In process industries, e.g., the production of aluminum or plastics, efficiency-improving process optimizations focus on the high consumption of raw materials and energy. Production processes are highly complex in many cases, though, and the consequences of changes as well as potential side effects are difficult to anticipate. Thus, until now thorough analyses are a real challenge.
Also in many cases the amount of data that need to be taken into account in the optimization process is too large for flexible adaptations or to try out new concepts that might lead to greater savings, e.g., by reducing waste or energy consumption. Another aim of process optimization is to improve quality in general while keeping energy consumption constant.
Any sort of restructuring of plants or production processes holds the risk of being a costly yet unprofitable investment whose outcome is known only long after the change is implemented.
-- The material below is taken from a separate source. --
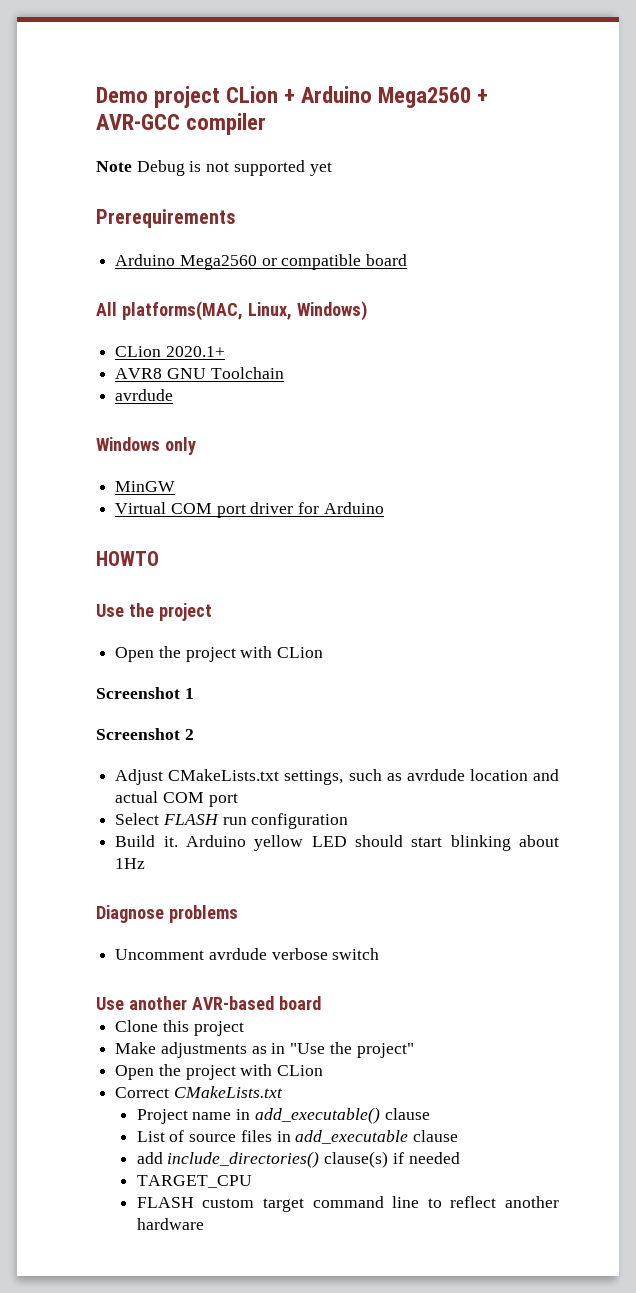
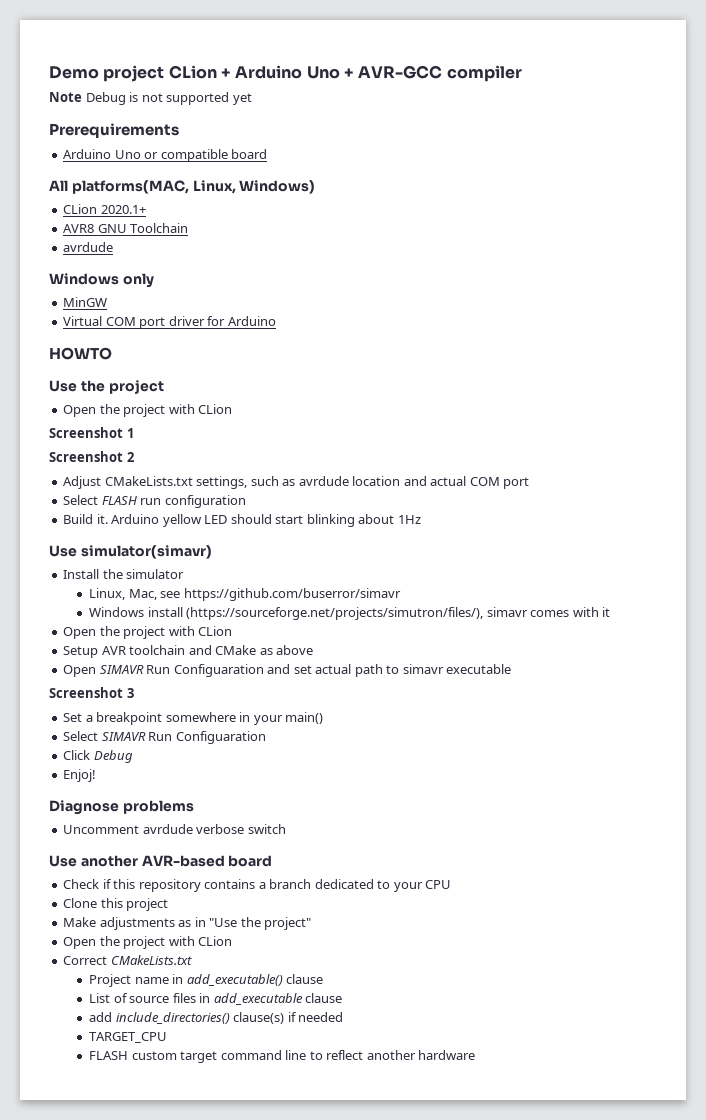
[378,87,472,108] Mega2560 -> [306,66,340,79] Uno
[179,255,257,270] Mega2560 -> [114,150,141,159] Uno
(146, 863) none -> [49,545,212,559] [63,569,185,579] [89,588,401,601] [89,607,611,620] [63,626,233,639] [63,645,314,658] [63,664,512,677] [49,687,134,698] [63,712,324,725] [63,731,266,744] [63,750,133,763] [63,769,97,782] // Use simulator(simavr) // Install the simulator // Linux, Mac, see https://github.com/buserror/simavr // Windows install (https://sourceforge.net/projects/simutron/files/), simavr comes with it // Open the project with CLion // Setup AVR toolchain and CMake as above // Open SIMAVR Run Configuaration and set actual path to simavr executable // Screenshot 3 // Set a breakpoint somewhere in your main() // Select SIMAVR Run Configuaration // Click Debug // Enjoj!
(321, 1003) none -> [63,879,452,892] // Check if this repository contains a branch dedicated to your CPU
One way to avoid this risk is being investigated in the MONSOON project that works on a "Model-based coNtrol framework for Site-wide OptimizatiON of data-intensive processes". The project aims to develop a system that will reliably simulate the consequences of process modifications and the restructuring of production plants. This will allow to forecast the potential benefits of process optimization.
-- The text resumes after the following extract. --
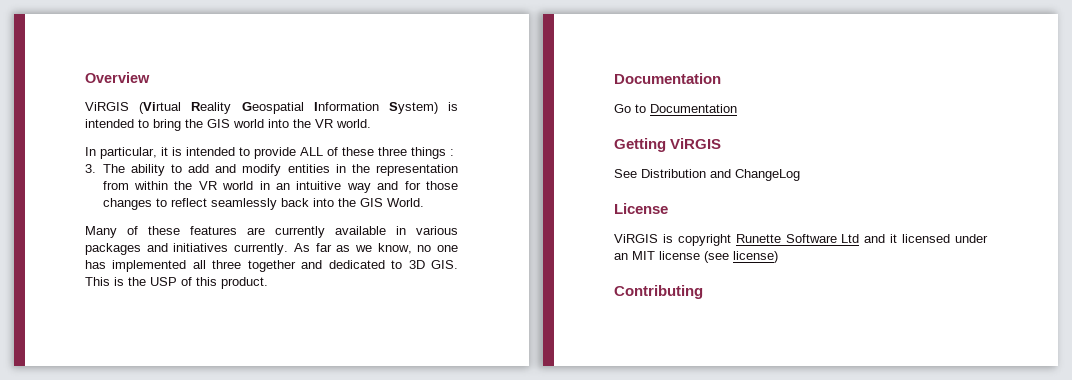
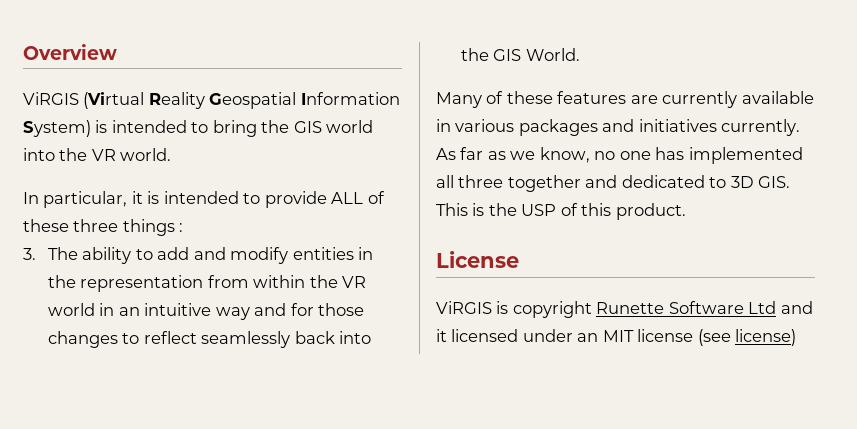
[614,73,721,84] [614,104,737,113] [614,138,722,152] [614,169,800,181] // Documentation // Go to Documentation // Getting ViRGIS // See Distribution and ChangeLog -> (686, 211) none
[614,285,703,299] // Contributing -> (797, 337) none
To prepare the simulations, first a model of the current production process is specified. On this basis real sensor data and relevant additional information is attached to the process step in the model. The data thus captured are then made available for analysis and evaluation in a "Cross Sectorial Data Lab" specifically built for that purpose.
The model can then be used to describe changes in process parameters or the flow of the production process. The Data Lab will show the consequences to be expected from these changes. The algorithms that will be developed in the project for this type of analysis permit to use this basic approach in different industries and to adapt it to different needs for optimization.
In conducting the requirements analysis, FIT will also contribute its expertise in the Internet of Things and Industry 4.0 to the project. As the project's technical manager, FIT is in charge of defining the software architecture as well as developing and setting up the "Cross Sectorial Data Lab".
The MONSOON project is funded by the European Union as part of their Spire-02-2016 Horizon 2020 call.